Les fondamentaux
• Relativement jeune, le secteur de l’aéronautique en Corée du Sud a connu un véritable essor au début des années 2000 avec la création de l’industriel local de référence, Korea Aerospace Industries (KAI). Aujourd’hui à niveau de maturité moyennement avancé, le marché de l’aéronautique coréen a généré un CA 7,6 Mds USD en 2025. Le pays espère se placer au 7e rang mondial en 2030.
• Guidée par les pouvoirs publics et rythmée par de grands programmes militaires de renouvellement de la flotte locale et d’exportation, la production aéronautique sud-coréenne a longtemps été principalement militaire. Les programmes les plus récents incluent la production du chasseur indigène KF-21 Boramae (120 unités d’ici 2032 pour un budget de 16 Mds USD) et des hélicoptères LAH/LCH (basé sur l’EC155 d’Airbus).
• Après avoir été principalement militaire, la production sud-coréenne se destine de plus en plus à un usage civil. En 2024, 56 % de la production locale était attribuée au segment militaire contre 44 % au domaine civil.
• L’industrie sud-coréenne a réussi à développer et faire décoller son propre lanceur spatial KSLV-II. La Corée du Sud développe par ailleurs différents programmes de satellites (usages scientifiques, télécommunication, géolocalisation, militaire). Le budget de l’Agence sud-coréenne de l’aérospatiale (KASA) pour 2026 s’élève à environ 654 M EUR (+16% en 1 an). Le pays espère se classer au 5e rang mondial en 2045.
Opportunités pour l'offre française
Avec une flotte commerciale de 416 appareils, la Corée, dont les activités de MRO est estimé à environ 1,5 M EUR, est toujours dépendante des acteurs MRO à l’étranger. Ainsi, KAEMS (Korea Aviation Engineering & Maintenance Service) a été créée en 2018 dans le but de devenir un acteur majeur de la MRO locale.
Les besoins locaux incluent les certifications, systèmes de propulsion/motorisation, solutions de fabrication/d’assemblage, et les systèmes auxiliaires critiques.
En quête d’autonomie technologique, l’industrie coréenne dépend encore de certaines technologies étrangères pour le lancement de ses satellites, ainsi que pour les charges utiles sur ces derniers. Le savoir-faire étranger en matière d’installations au sol, ou d’exploitation des satellites peut également intéresser les acteurs coréens.

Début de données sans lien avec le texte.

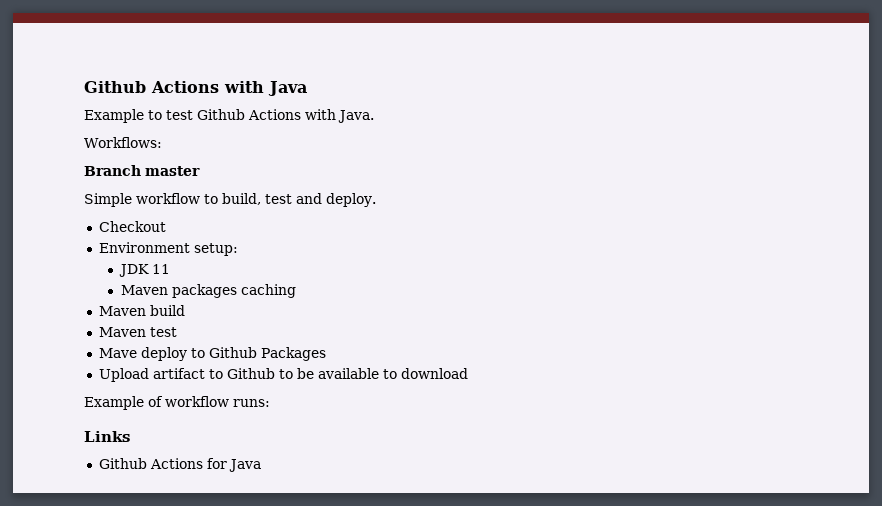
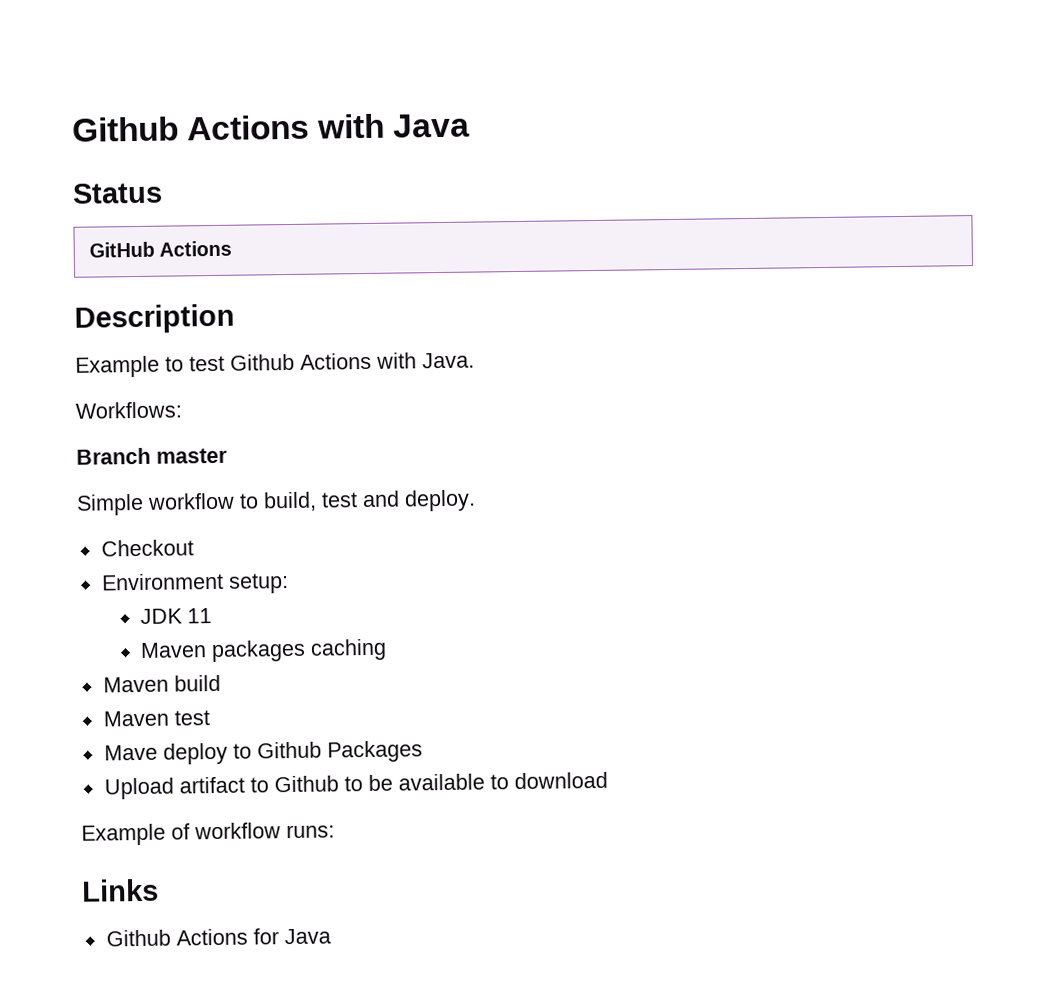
+ Status
+ GitHub Actions
+ Description

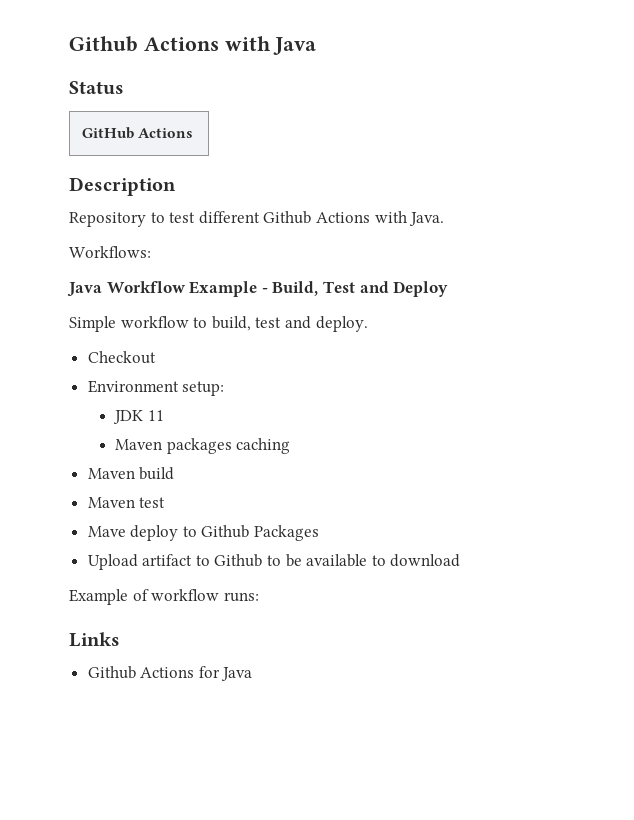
- Example to test Github Actions with Java.
+ Repository to test different Github Actions with Java.
- Branch master
+ Java Workflow Example - Build, Test and Deploy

Le marché des véhicules aériens sans pilote (UAV) est en pleine expansion, soutenu par une volonté gouvernementale d’en faire un leader mondial. Classé 7e pays le plus compétitif dans le domaine, le pays a pour objectif d’intégrer le top 3 d’ici 2027.
La décarbonation du secteur (SAF, propulsion propre) est un autre domaine d’intérêt majeur.

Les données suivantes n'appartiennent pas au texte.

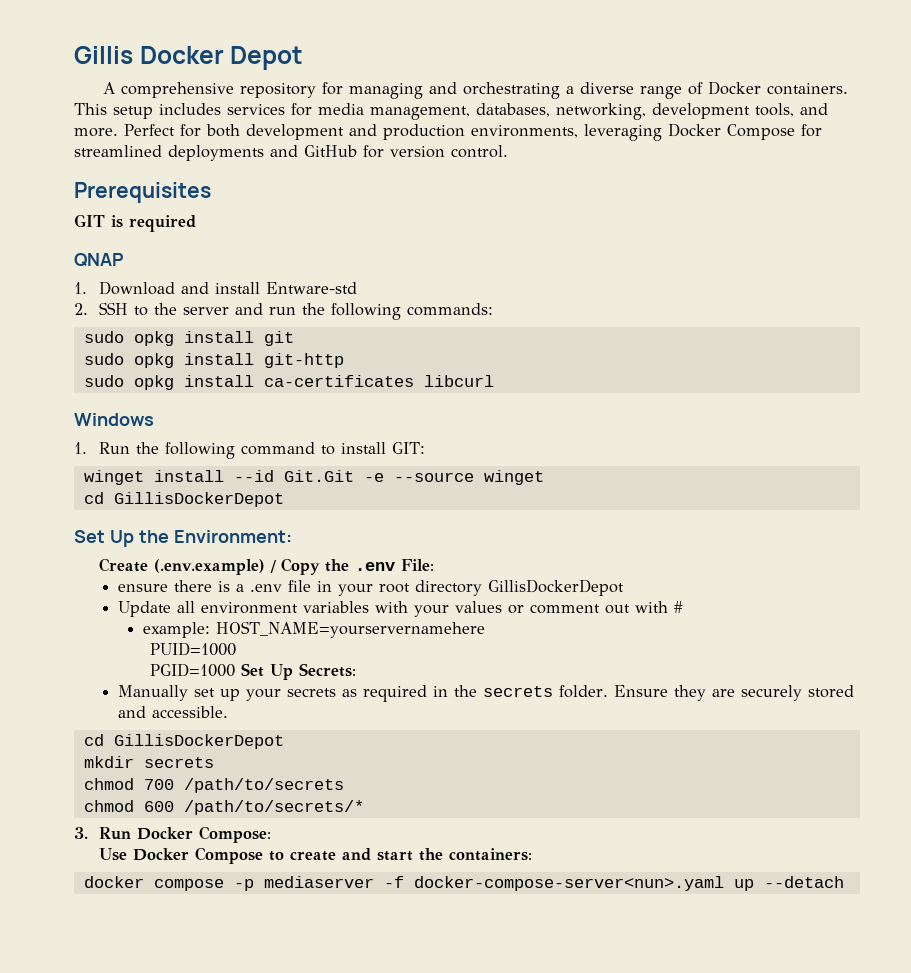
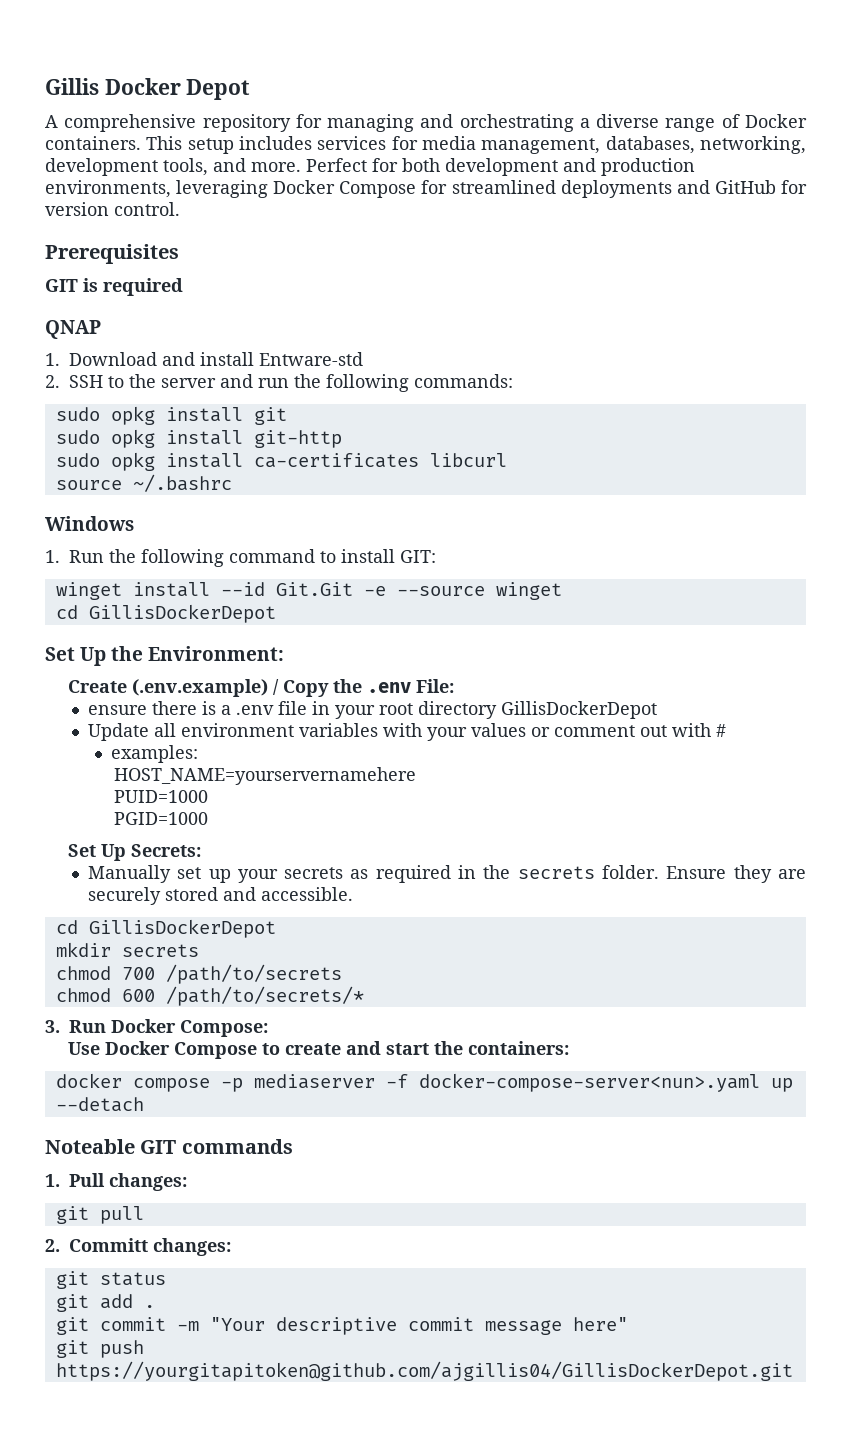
+ source ~/.bashrc
- example: HOST_NAME=yourservernamehere
+ examples:
+ HOST_NAME=yourservernamehere
- PGID=1000 Set Up Secrets:
+ PGID=1000
+ Set Up Secrets:
+ Noteable GIT commands
+ 1. Pull changes:
+ git pull
+ 2. Committ changes:
+ git status
+ git add .
+ git commit -m "Your descriptive commit message here"
+ git push https://yourgitapitoken@github.com/ajgillis04/GillisDockerDepot.git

Source : The Chosun Daily, The Korea Times, Business Korea (20/07/2026)
Responsabilité sociétale
Clés d'accès
Le profil des partenaires / approche commerciale à privilégier
• Possibilité de travailler en direct avec KAI, notamment sur les projets menés en coopération avec Airbus. Le secteur de la MRO se prête également à une approche directe des acteurs (compagnies aériennes locales).
• Les autres acteurs sont plus complexes à approcher : la taille des grands comptes rend le circuit décisionnaire complexe et a tendance à multiplier le nombre d’interlocuteurs potentiels, rendant plus efficace le recours à un intermédiaire local pour un suivi et un développement régulier des contacts.
• La problématique est différente avec les acteurs de taille plus modeste : organisation et mode de fonctionnement difficiles à appréhender, potentiels problèmes de communication. Un intermédiaire local est pertinent pour pouvoir traiter correctement avec eux.
La réglementation spécifique
Un accord de libre-échange est en vigueur depuis 2011 entre la Corée du Sud et l’UE.
La très forte présence d’Airbus sur le marché coréen (flotte des compagnies aériennes et coopération industrielle) limite largement les risques de barrières normatives ou règlementaires vis-à-vis de l’offre française. En revanche, les grands acteurs coréens de l’aéronautique exigent, pour travailler avec eux, que leurs fournisseurs étrangers soient déjà référencés auprès des constructeurs internationaux.
Le gouvernement coréen a mis en place un programme d’acquisition particulier pour le secteur de la défense. Il s’agit d’une compensation à l’achat sous forme d’investissement (offset), de transfert de technologie ou encore de cession d’une licence de production appliquée en marge des contrats supérieurs à 10 M USD.
Niveau de taxation
• Accord de libre-échange UE-Corée du Sud en vigueur depuis 2011 et couvrant les biens et services de l’aéronautique et du spatial.
• Taxe sur la valeur ajoutée de 10 %, soumise à un système de déclaration trimestrielle.